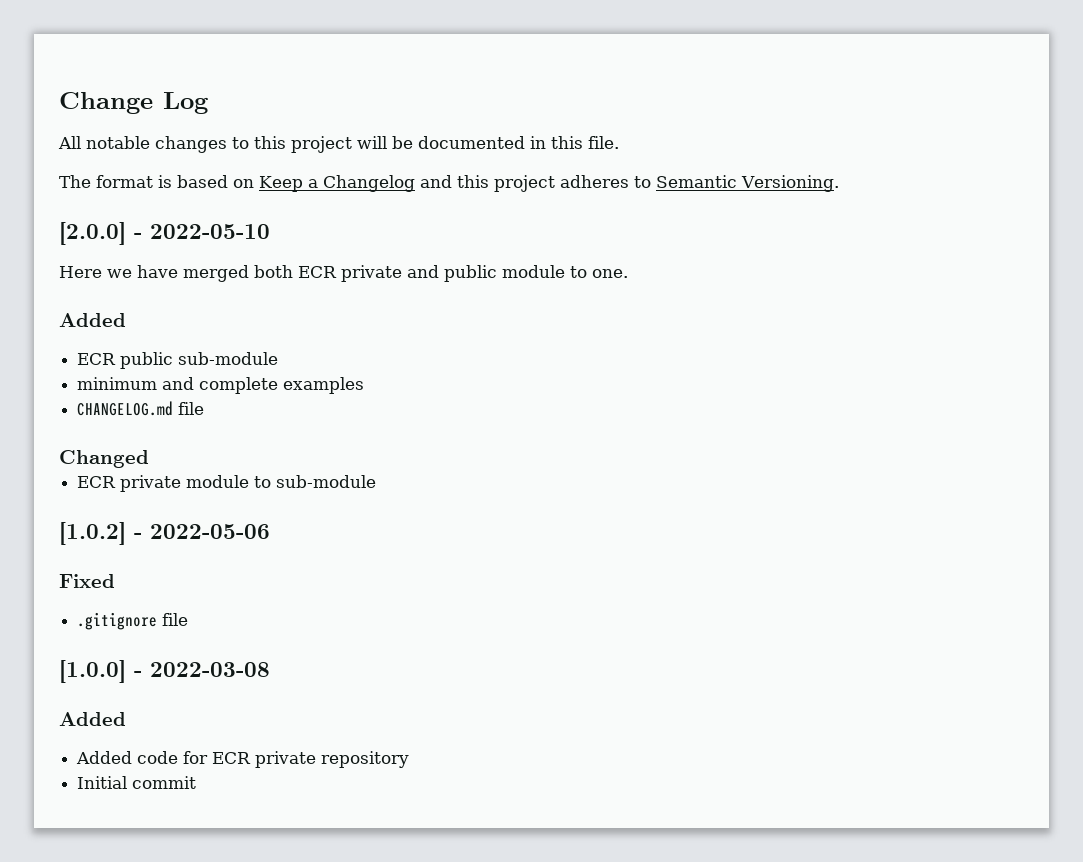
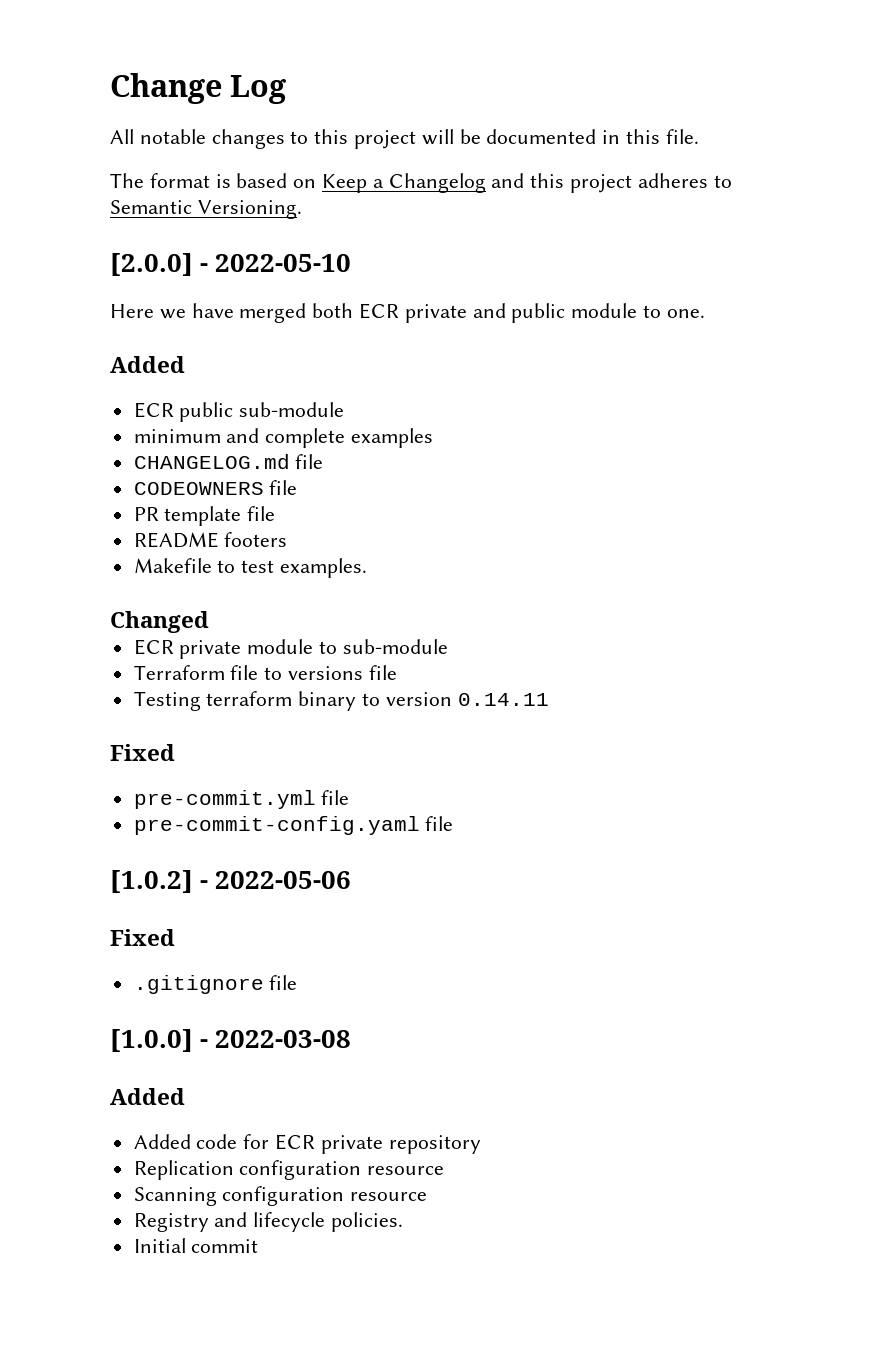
+ CODEOWNERS file
+ PR template file
+ README footers
+ Makefile to test examples.
+ Terraform file to versions file
+ Testing terraform binary to version 0.14.11
+ Fixed
+ pre-commit.yml file
+ pre-commit-config.yaml file
+ Replication configuration resource
+ Scanning configuration resource
+ Registry and lifecycle policies.

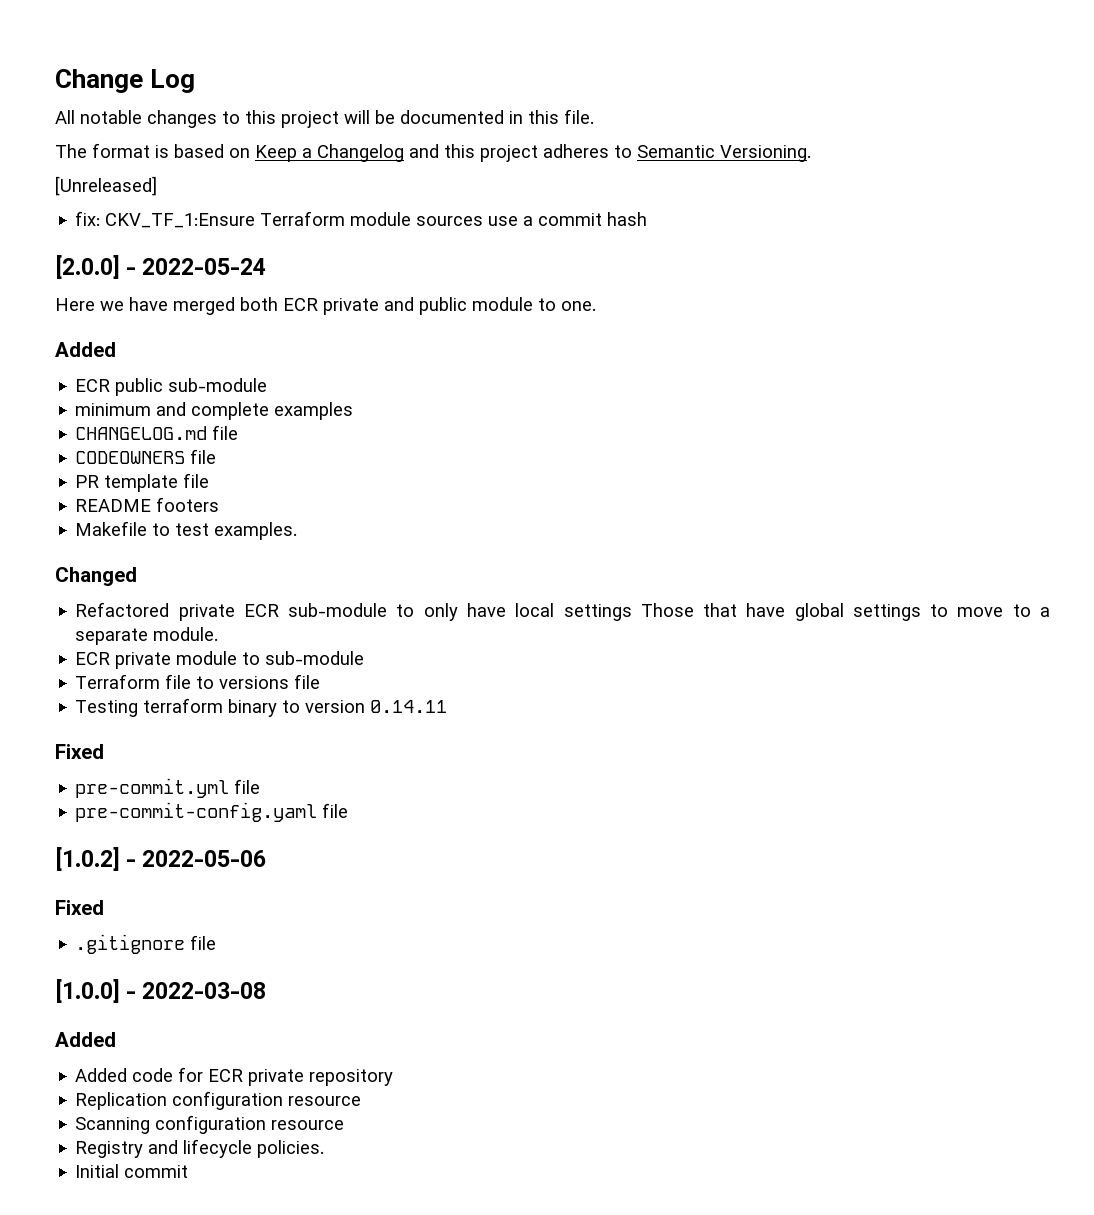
+ [Unreleased]
+ fix: CKV_TF_1:Ensure Terraform module sources use a commit hash
- [2.0.0] - 2022-05-10
+ [2.0.0] - 2022-05-24
+ Refactored private ECR sub-module to only have local settings Those that have global settings to move to a separate module.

> **ASSIGNED TASK**
Copy the lines above that hold the word "resource".

> **PROBLEM SOLUTION**
+ Replication configuration resource
+ Scanning configuration resource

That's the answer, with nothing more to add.